◆ **Entries provided**
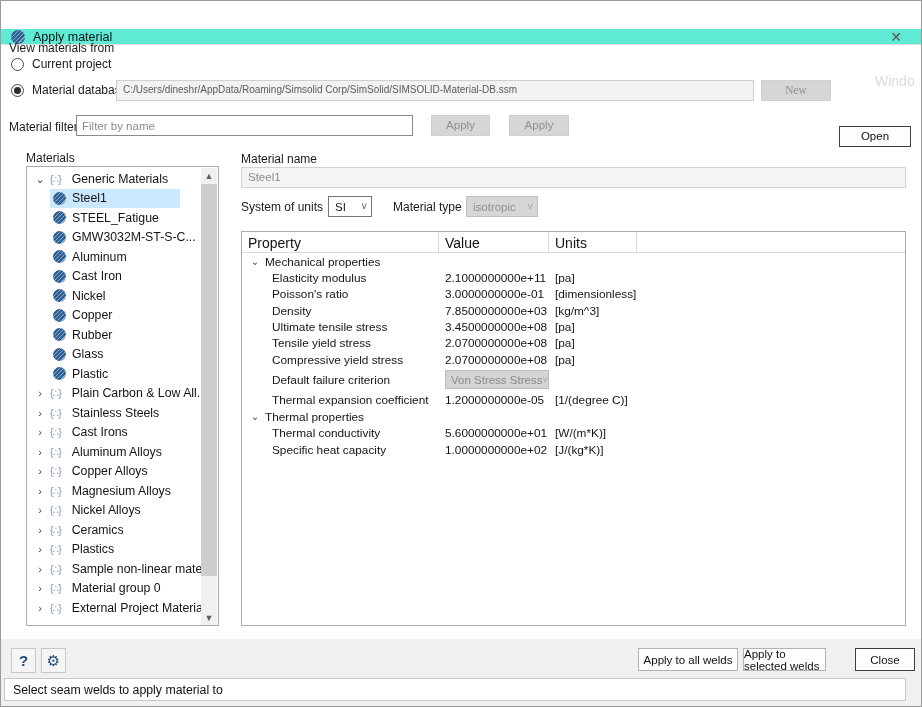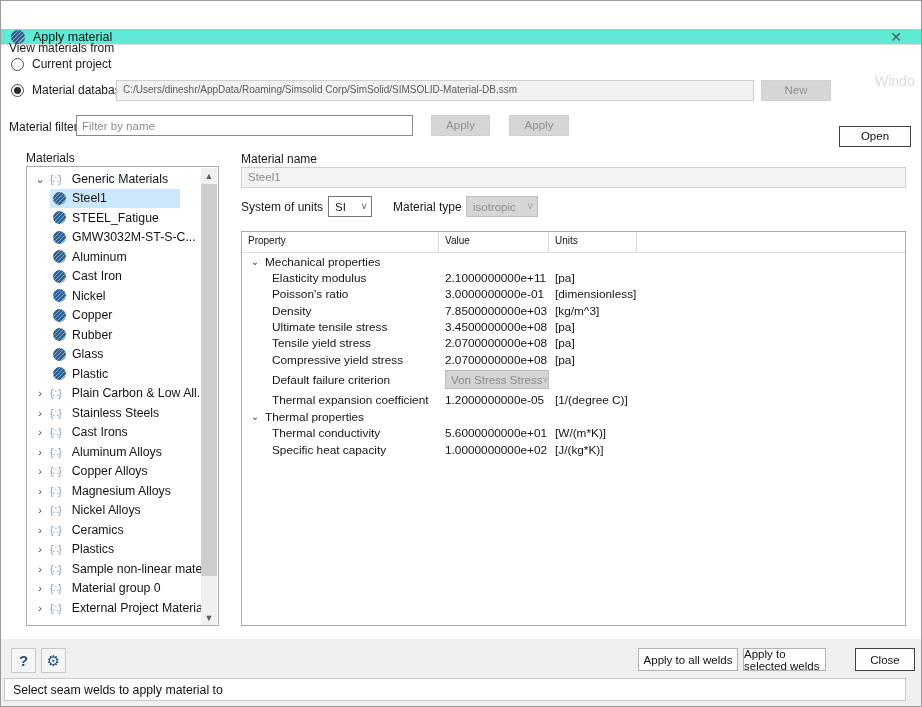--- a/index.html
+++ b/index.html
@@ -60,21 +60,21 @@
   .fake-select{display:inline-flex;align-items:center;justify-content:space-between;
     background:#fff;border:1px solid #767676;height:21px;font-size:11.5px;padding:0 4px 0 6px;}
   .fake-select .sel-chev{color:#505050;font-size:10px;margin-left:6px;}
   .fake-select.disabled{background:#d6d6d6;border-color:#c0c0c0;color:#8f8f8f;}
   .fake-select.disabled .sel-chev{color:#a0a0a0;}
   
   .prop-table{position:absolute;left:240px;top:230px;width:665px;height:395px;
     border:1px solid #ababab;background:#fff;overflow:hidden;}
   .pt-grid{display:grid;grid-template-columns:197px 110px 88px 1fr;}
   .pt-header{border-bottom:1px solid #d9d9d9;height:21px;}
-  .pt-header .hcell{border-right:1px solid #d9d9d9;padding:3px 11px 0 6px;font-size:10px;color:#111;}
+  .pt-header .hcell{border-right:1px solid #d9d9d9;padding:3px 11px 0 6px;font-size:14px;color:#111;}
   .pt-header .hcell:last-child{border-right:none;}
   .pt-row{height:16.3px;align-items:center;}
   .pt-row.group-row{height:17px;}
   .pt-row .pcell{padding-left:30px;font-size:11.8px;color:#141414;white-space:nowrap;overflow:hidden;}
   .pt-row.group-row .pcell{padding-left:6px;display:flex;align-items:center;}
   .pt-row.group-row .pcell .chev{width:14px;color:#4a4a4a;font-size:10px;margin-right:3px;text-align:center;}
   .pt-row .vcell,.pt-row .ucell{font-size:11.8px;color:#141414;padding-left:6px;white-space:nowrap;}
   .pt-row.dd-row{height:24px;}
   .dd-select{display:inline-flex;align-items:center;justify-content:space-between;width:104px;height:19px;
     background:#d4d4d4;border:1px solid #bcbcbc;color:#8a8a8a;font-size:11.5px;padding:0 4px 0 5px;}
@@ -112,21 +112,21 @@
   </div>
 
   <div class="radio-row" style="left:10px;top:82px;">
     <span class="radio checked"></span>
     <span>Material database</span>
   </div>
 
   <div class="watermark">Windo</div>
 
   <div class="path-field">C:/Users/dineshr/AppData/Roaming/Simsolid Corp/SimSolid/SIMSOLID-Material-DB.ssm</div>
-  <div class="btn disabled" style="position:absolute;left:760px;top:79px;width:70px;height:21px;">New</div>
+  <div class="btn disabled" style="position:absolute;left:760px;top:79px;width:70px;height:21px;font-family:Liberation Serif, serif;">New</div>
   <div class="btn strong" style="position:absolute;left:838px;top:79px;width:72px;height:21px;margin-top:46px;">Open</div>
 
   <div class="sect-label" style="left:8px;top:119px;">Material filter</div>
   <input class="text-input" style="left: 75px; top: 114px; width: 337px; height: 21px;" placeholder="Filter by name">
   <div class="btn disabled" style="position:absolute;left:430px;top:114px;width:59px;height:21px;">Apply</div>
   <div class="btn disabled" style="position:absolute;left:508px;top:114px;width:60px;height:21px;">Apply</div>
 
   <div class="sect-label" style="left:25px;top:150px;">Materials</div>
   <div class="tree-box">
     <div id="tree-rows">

---

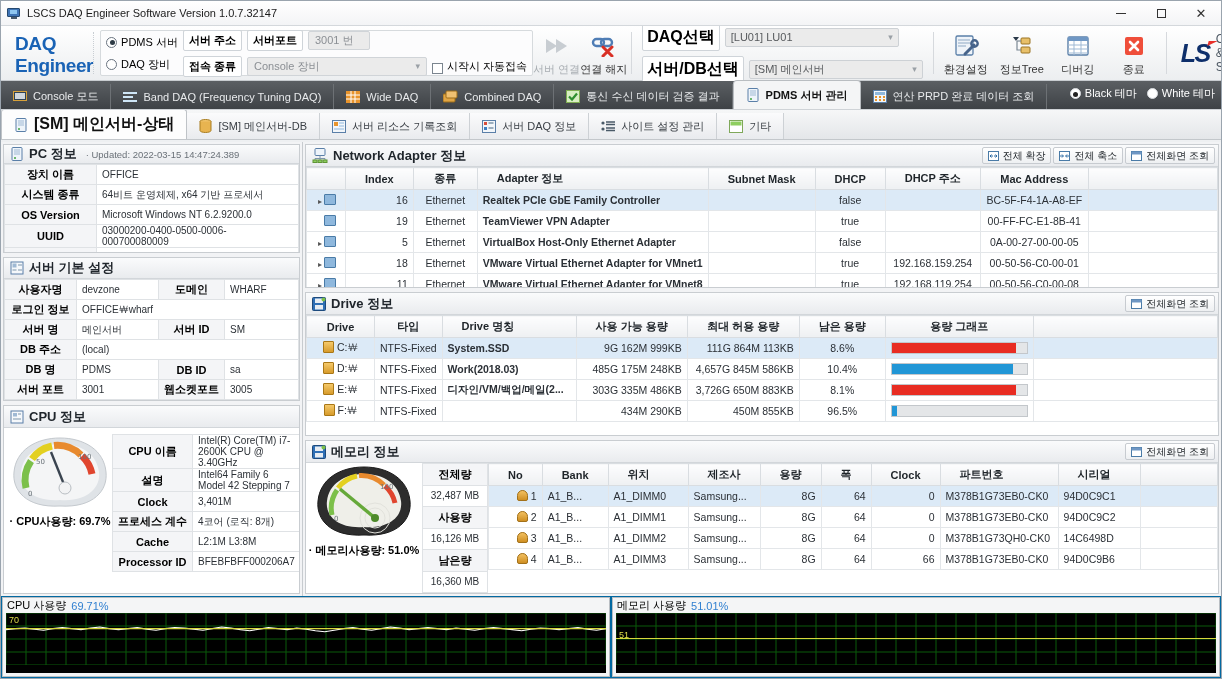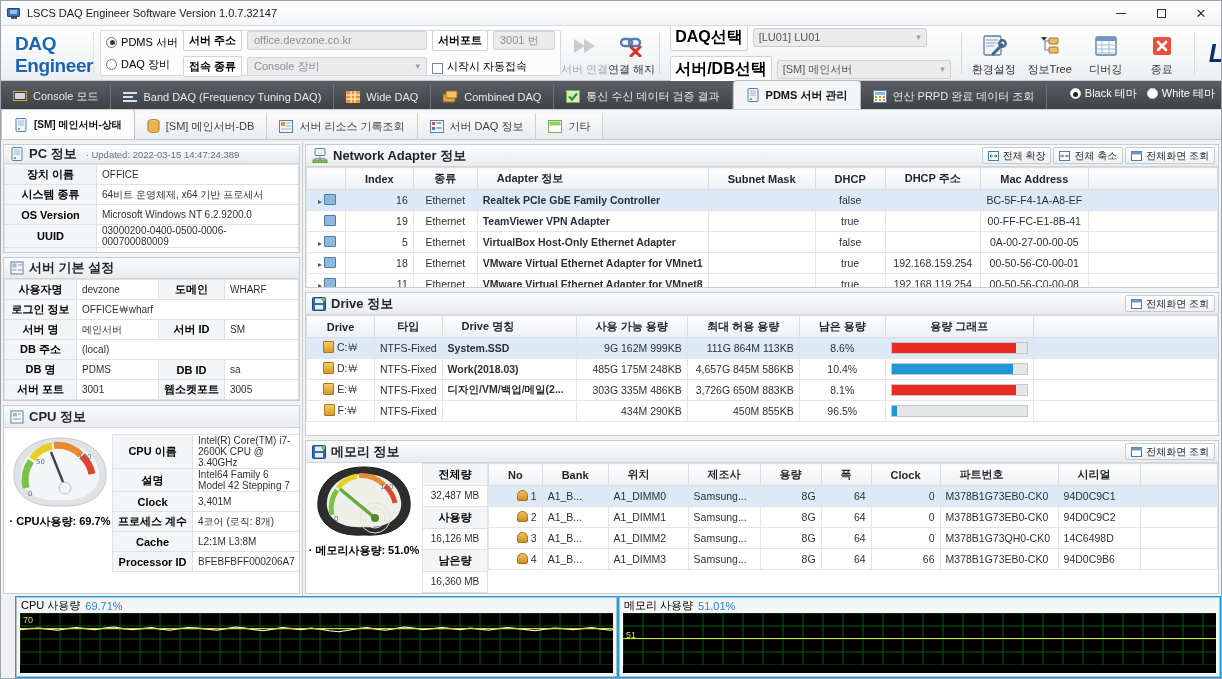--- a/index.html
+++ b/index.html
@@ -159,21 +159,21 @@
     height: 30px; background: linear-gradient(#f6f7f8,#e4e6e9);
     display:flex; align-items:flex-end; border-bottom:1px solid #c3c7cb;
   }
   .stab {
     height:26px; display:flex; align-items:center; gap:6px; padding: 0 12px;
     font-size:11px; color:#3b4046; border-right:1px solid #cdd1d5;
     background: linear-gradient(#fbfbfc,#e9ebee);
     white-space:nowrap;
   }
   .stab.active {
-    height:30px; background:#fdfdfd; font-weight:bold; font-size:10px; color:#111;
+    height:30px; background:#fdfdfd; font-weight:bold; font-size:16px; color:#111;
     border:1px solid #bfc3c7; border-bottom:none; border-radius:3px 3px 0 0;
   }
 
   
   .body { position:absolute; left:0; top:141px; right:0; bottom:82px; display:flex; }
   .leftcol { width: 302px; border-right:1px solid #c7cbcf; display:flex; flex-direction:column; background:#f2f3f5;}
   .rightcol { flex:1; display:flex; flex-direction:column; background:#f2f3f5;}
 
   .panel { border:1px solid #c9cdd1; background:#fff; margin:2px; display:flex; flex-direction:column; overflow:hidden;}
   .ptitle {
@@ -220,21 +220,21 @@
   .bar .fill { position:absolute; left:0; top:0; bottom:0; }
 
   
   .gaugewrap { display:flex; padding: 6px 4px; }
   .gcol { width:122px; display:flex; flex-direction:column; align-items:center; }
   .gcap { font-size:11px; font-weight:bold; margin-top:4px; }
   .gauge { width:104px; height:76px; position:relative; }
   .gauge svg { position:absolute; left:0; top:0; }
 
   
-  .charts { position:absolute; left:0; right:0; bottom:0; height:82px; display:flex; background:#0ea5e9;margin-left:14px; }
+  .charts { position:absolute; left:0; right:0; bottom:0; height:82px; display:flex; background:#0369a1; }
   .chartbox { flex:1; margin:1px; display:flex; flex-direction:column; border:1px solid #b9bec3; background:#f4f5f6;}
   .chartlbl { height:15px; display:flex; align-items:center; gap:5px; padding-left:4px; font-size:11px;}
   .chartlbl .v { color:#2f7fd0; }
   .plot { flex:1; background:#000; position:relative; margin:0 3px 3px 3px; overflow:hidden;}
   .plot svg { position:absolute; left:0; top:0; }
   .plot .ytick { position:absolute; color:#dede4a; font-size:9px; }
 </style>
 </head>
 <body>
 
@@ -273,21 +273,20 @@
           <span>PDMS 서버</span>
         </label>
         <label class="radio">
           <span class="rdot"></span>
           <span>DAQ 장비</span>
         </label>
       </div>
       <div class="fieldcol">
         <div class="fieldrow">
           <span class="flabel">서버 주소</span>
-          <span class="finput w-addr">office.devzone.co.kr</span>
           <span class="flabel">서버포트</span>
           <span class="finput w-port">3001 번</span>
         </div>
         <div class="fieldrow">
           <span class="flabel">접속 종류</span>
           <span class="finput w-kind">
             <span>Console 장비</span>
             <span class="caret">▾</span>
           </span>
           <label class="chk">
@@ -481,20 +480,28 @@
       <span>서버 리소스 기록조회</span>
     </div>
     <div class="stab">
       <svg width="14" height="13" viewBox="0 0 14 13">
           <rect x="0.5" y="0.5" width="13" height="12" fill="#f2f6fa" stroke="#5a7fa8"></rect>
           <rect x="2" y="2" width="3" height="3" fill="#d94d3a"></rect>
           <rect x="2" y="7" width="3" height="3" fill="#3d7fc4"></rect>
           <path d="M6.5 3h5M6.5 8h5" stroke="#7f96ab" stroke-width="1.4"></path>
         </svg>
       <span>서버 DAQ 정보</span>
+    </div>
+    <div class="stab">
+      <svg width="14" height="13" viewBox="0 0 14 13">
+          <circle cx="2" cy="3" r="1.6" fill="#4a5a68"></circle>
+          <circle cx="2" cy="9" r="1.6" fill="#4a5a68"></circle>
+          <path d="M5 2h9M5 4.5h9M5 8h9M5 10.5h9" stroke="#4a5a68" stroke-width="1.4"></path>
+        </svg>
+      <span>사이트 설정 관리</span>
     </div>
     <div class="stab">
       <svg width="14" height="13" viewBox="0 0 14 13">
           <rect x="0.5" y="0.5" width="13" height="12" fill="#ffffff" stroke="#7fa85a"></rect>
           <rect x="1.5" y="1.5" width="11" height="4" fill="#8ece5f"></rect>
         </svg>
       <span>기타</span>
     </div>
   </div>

* * *

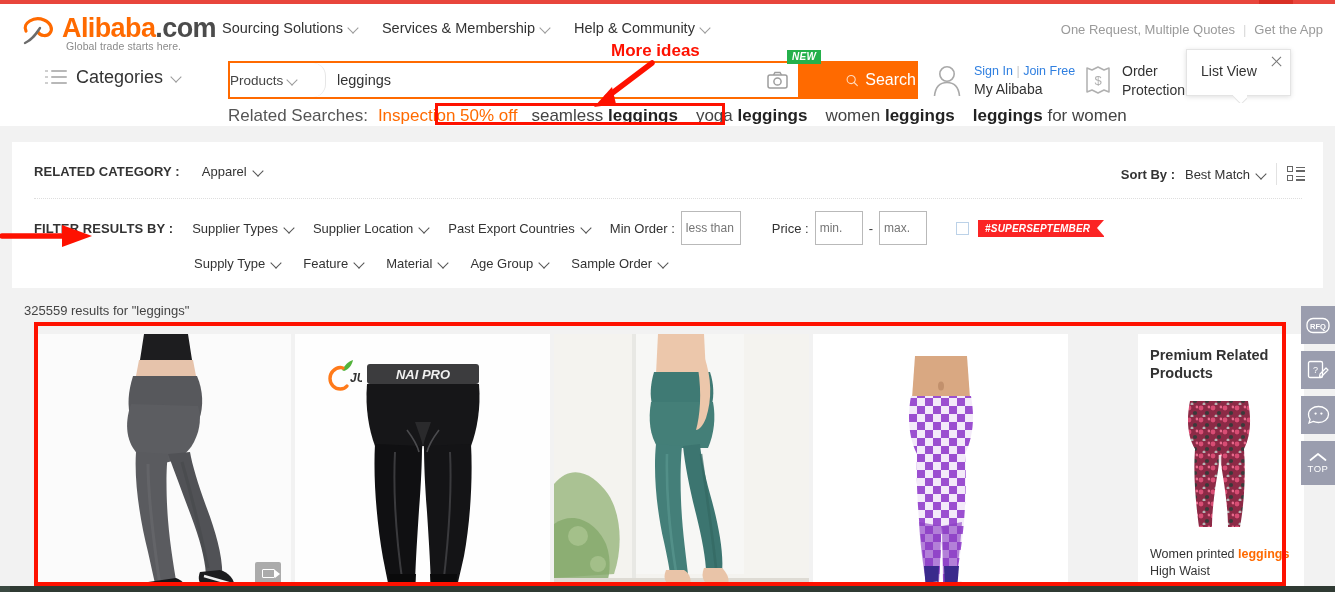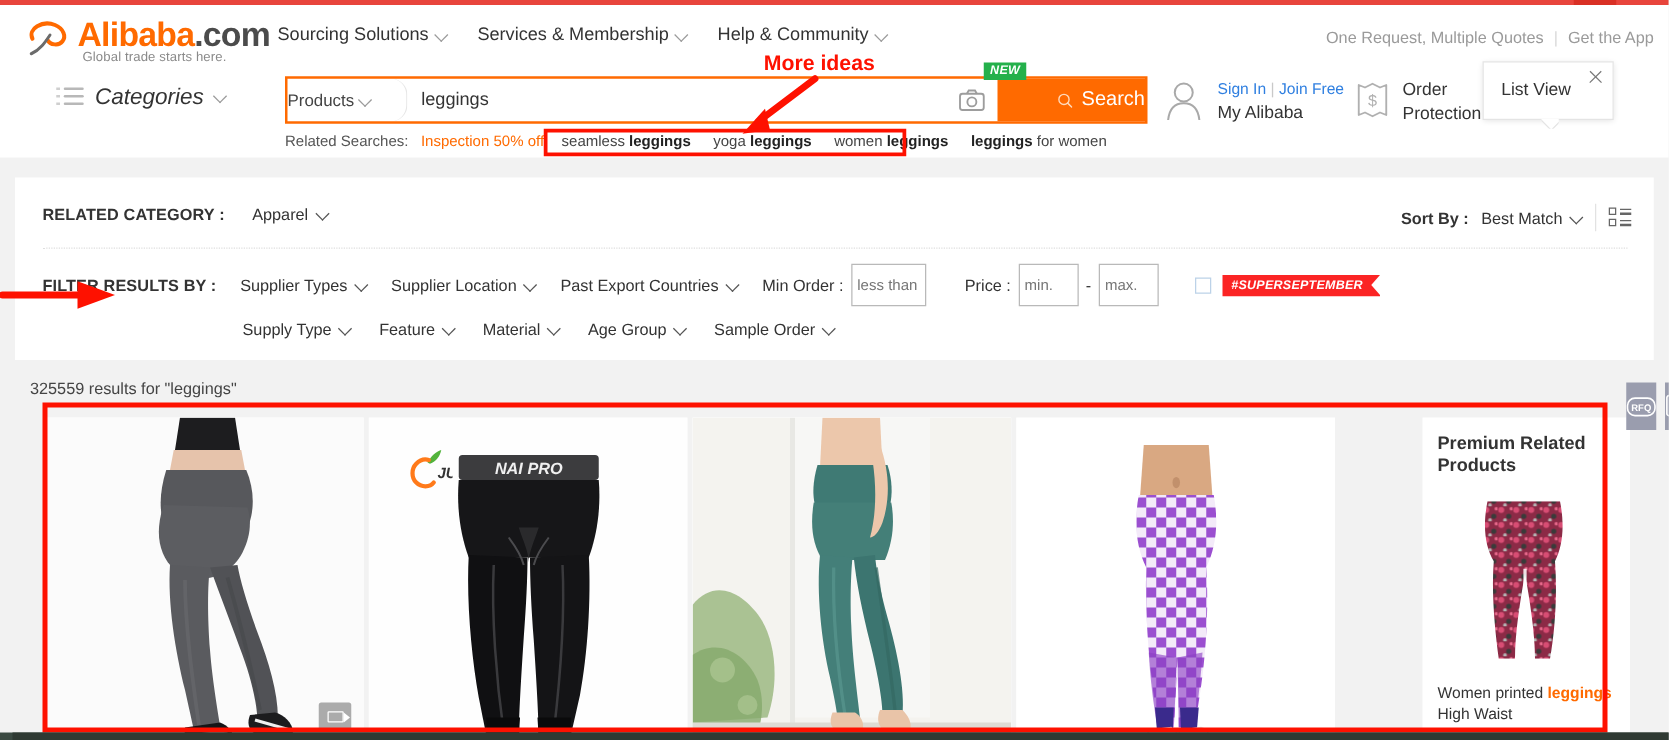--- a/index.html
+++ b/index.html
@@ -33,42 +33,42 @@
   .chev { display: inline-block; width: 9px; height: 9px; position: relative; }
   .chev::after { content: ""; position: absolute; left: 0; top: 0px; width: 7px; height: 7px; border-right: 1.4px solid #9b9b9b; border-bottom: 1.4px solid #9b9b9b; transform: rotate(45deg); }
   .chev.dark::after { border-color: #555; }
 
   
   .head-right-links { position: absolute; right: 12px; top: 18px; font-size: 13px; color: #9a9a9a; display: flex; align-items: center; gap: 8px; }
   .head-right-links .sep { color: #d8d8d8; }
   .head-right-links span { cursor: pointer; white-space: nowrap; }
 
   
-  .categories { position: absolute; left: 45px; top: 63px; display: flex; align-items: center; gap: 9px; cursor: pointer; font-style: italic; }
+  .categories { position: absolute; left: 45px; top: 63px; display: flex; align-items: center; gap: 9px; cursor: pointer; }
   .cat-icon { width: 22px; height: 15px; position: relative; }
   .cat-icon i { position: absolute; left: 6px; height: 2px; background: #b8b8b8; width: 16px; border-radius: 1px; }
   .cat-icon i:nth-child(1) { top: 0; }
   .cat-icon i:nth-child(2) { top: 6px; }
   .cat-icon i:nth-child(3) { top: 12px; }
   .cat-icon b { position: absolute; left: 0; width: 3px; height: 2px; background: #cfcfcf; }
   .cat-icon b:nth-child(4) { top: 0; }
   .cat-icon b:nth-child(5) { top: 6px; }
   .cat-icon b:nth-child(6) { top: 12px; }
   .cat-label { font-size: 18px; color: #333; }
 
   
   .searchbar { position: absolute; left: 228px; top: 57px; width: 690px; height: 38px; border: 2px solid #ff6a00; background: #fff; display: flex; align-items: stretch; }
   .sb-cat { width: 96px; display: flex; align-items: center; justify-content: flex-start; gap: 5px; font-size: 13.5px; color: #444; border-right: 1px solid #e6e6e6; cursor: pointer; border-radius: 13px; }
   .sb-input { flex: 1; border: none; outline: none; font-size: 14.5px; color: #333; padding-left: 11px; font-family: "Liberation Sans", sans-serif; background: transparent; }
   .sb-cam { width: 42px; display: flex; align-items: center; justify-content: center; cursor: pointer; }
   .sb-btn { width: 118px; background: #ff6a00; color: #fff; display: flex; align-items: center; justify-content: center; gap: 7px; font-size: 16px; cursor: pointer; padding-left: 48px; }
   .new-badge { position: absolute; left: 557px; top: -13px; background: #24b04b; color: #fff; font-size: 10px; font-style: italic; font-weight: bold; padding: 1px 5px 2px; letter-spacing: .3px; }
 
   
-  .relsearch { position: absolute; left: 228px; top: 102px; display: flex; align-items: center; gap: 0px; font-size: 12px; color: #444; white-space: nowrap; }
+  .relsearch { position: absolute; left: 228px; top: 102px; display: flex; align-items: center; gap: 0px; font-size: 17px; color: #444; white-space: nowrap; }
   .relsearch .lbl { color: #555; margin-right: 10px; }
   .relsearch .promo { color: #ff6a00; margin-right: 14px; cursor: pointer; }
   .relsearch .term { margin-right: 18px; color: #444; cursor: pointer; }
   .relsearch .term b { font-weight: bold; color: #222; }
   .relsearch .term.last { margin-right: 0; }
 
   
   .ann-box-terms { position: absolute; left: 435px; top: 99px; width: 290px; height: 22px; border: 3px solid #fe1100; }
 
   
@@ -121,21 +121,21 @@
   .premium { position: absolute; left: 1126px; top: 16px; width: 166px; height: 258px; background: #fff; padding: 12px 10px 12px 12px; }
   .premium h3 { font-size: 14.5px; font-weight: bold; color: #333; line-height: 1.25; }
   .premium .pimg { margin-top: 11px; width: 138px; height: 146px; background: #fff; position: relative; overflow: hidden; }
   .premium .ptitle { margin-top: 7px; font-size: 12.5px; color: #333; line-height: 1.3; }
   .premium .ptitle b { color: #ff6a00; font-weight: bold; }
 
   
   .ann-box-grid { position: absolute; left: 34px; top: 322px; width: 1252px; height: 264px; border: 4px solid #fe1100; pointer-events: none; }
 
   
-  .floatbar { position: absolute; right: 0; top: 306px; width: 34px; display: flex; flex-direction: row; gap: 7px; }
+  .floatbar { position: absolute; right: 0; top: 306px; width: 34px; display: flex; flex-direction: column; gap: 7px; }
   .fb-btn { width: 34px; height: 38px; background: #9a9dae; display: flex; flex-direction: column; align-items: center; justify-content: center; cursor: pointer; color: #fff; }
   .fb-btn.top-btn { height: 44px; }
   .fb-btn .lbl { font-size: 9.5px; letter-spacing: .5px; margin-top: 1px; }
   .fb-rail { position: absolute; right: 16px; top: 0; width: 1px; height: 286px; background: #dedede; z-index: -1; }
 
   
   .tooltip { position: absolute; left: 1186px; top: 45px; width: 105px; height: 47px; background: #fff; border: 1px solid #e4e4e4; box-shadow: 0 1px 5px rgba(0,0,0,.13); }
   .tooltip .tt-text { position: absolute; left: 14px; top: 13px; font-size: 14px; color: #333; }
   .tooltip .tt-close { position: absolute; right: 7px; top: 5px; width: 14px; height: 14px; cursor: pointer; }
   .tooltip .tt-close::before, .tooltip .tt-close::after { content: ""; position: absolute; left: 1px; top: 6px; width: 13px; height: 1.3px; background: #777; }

◆ **What this task involves**
Go through the lines above and tally those with the string "nowrap". The total is all that is needed.

◆ **Answer to the exercise**
6